Configurability is related to both extensibility and reusability in that it refers to post-deployment modification of components, or configurations of components, such that they are capable of using a new service or data element type. The pipe-and-filter and code-on-demand styles are two examples that induce configurability of configurations and components, respectively.
Reusability is a property of an application architecture if its components, connectors, or data elements can be reused, without modification, in other applications. The primary mechanisms for inducing reusability within architectural styles is reduction of coupling (knowledge of identity) between components and constraining the generality of component interfaces. The uniform pipe-and-filter style exemplifies these types of constraints.

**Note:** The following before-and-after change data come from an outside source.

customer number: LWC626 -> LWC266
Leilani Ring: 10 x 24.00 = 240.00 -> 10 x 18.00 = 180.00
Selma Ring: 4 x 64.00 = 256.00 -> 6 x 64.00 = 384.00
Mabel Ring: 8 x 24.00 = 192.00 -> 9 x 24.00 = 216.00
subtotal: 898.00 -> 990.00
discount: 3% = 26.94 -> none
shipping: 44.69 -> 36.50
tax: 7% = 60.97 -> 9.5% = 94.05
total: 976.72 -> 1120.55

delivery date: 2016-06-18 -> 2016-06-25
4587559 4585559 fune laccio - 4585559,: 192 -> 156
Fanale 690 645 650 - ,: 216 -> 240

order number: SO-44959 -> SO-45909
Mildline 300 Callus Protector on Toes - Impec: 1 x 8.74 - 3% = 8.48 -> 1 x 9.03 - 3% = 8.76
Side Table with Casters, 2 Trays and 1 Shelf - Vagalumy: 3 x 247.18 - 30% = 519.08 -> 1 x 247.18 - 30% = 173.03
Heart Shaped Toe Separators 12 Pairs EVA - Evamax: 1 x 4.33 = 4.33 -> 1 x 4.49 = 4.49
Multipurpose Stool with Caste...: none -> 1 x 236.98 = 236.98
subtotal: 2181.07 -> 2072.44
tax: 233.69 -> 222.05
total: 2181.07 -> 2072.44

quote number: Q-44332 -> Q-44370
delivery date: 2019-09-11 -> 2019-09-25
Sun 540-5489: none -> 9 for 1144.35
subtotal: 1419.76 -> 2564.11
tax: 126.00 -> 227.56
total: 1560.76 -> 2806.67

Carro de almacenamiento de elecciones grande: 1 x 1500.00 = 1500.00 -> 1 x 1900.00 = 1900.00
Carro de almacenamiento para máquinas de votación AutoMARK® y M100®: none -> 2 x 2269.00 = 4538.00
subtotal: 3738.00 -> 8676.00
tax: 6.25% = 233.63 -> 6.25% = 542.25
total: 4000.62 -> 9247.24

Styles can also influence the visibility of interactions within a network-based application by restricting interfaces via generality or providing access to monitoring. Visibility in this case refers to the ability of a component to monitor or mediate the interaction between two other components. Visibility can enable improved performance via shared caching of interactions, scalability through layered services, reliability through reflective monitoring, and security by allowing the interactions to be inspected by mediators (e.g., network firewalls). The mobile agent style is an example where the lack of visibility may lead to security concerns.
This usage of the term visibility differs from that in Ghezzi et al. , where they are referring to visibility into the development process rather than the product.
Software is portable if it can run in different environments . Styles that induce portability include those that move code along with the data to be processed, such as the virtual machine and mobile agent styles, and those that constrain the data elements to a set of standardized formats.
Reliability, within the perspective of application architectures, can be viewed as the degree to which an architecture is susceptible to failure at the system level in the presence of partial failures within components, connectors, or data. Styles can improve reliability by avoiding single points of failure, enabling redundancy, allowing monitoring, or reducing the scope of failure to a recoverable action.
This chapter examined the scope of the dissertation by focusing on network-based application architectures and describing how styles can be used to guide their architectural design. It also defined the set of architectural properties that will be used throughout the rest of the dissertation for the comparison and evaluation of architectural styles.
The next chapter presents a survey of common architectural styles for network-based application software within a classification framework that evaluates each style according to the architectural properties it would induce if applied to an architecture for a prototypical network-based hypermedia system.